■ Data records

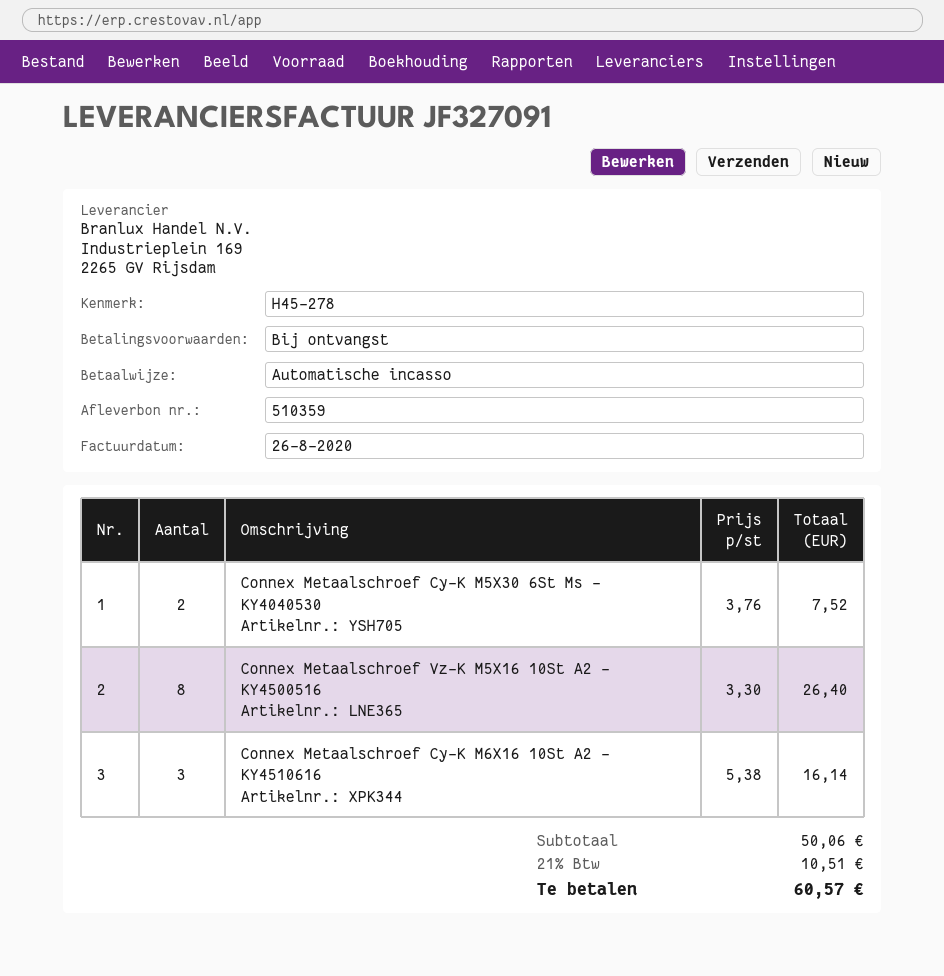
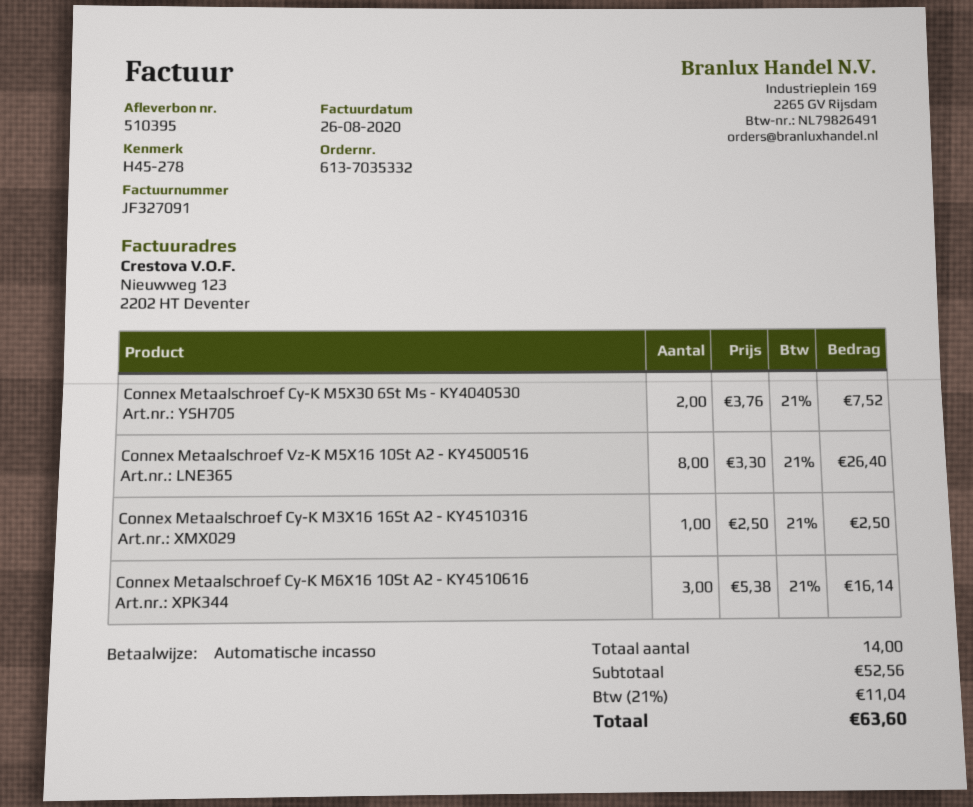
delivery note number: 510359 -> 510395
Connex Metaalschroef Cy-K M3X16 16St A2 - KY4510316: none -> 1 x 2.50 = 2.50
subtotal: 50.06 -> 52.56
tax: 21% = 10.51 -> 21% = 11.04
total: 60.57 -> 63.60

■ Directions
Everything from the line containing "Connex Metaalschroef Cy-K" through the last line above should be copied exactly, please, with nothing added.

■ Task output
Connex Metaalschroef Cy-K M3X16 16St A2 - KY4510316: none -> 1 x 2.50 = 2.50
subtotal: 50.06 -> 52.56
tax: 21% = 10.51 -> 21% = 11.04
total: 60.57 -> 63.60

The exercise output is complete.